Do I really know something Steven Levitt doesn’t?

Steven Levitt writes:

Back in the old days, banks didn’t package and resell the mortgages they wrote. So when a homeowner got into trouble, they could go down and talk with the bank about working out some solution other than foreclosure. For instance, the bank could allow the borrower to pay back the loan over 30 years instead of 15 years, reducing the monthly payment.

Not really… Even in the old days (unless we’re talking really old days), the homeowner would not talk to the lender. Instead, they would talk to the servicer in charge of their loan (in the really old days, servicers were units of lender banks, but eventually, independent servicing companies sprang out all over the place). Here’s how Fannie Mae explains what servicers do and how they are compensated:

We do not perform the day-to-day servicing of the mortgage loans that are held in our mortgage portfolio or that back our Fannie Mae MBS… Typically, lenders who sell single-family mortgage loans to us initially service the mortgage loans they sell to us. There is an active market in which lenders sell servicing rights and obligations to other servicers.

Mortgage servicers typically collect and remit principal and interest payments, administer escrow accounts, monitor and report delinquencies, evaluate transfers of ownership interests, respond to requests for partial releases of security, and handle proceeds from casualty and condemnation losses. For problem loans, servicing includes negotiating workouts, engaging in loss mitigation and, if necessary, inspecting and preserving properties and processing foreclosures and bankruptcies. We have the right to remove servicing responsibilities from any servicer under criteria established in our contractual arrangements with servicers. We compensate servicers primarily by permitting them to retain a specified portion of each interest payment on a serviced mortgage loan, called a “servicing fee.” Servicers also generally retain prepayment premiums, assumption fees, late payment charges and other similar charges, to the extent they are collected from borrowers, as additional servicing compensation. We also compensate servicers for negotiating workouts on problem loans.

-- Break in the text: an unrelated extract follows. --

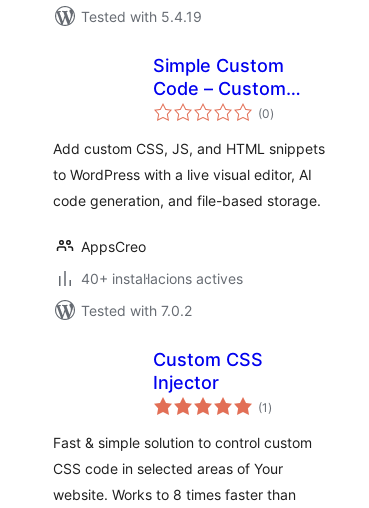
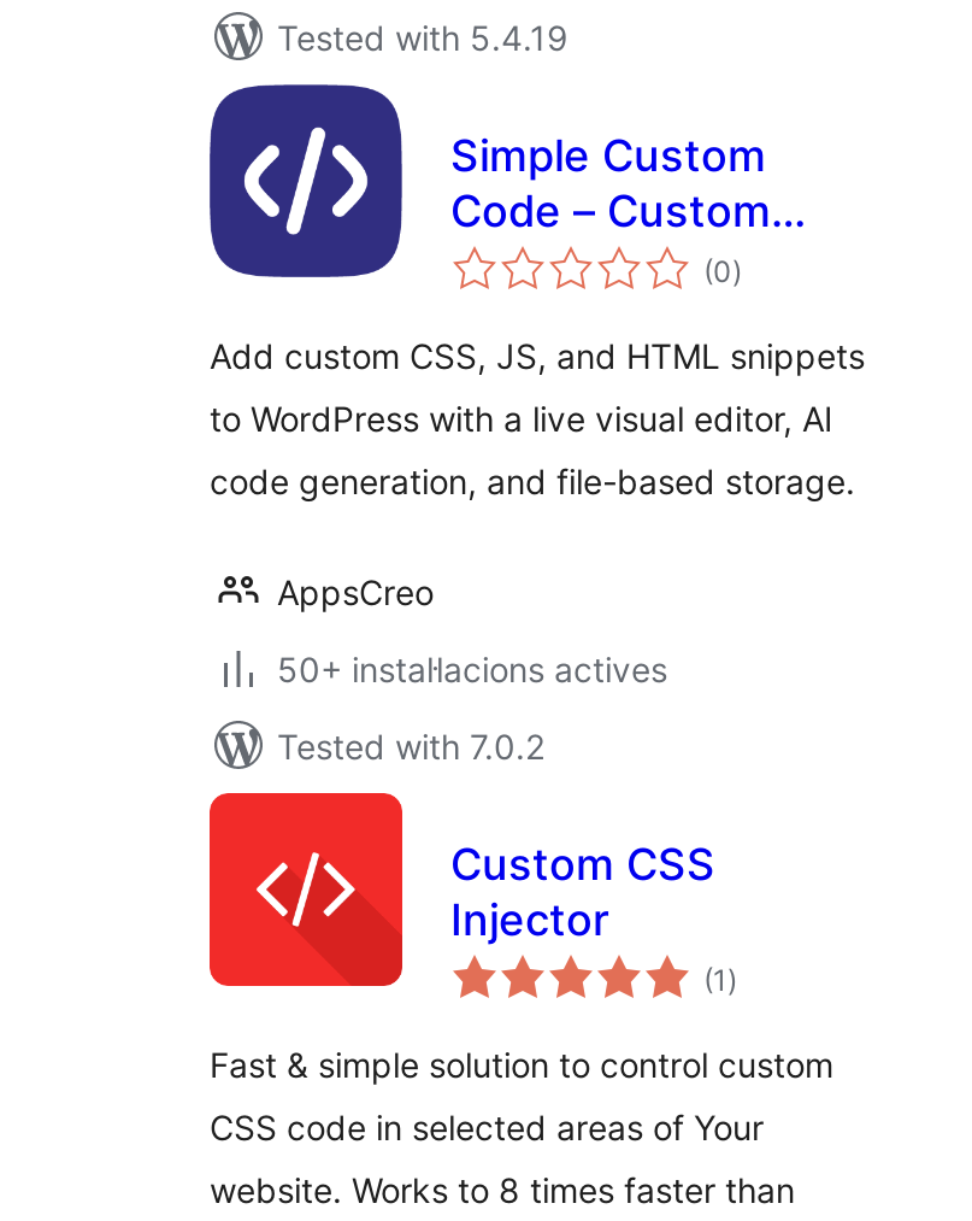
none -> [207,82,405,280] [image]
[81,270,243,287] 40+ instal·lacions actives -> [277,648,667,689] 50+ instal·lacions actives
none -> [207,791,405,988] [image]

So from the borrower’s standpoint, not much has changed because of securitization; the borrower still deals mostly, of not exclusively, with the servicer.

I have four questions:

OK, let’s take them one at a time, keeping in mind that there are servicers…

1) With mortgage-backed securities, is it really the case that a given mortgage is stripped into multiple pieces held by different entities?

Not exactly. First, mortgages are assembled into a pool, which is structured as a separate legal entity with mortgages as its assets. Then, this pool can be stripped, with strips becoming the pool’s liabilities; the alternative is a simple pass-through structure. The company that puts the pool together (such as Fannie Mae) is the sole equity holder.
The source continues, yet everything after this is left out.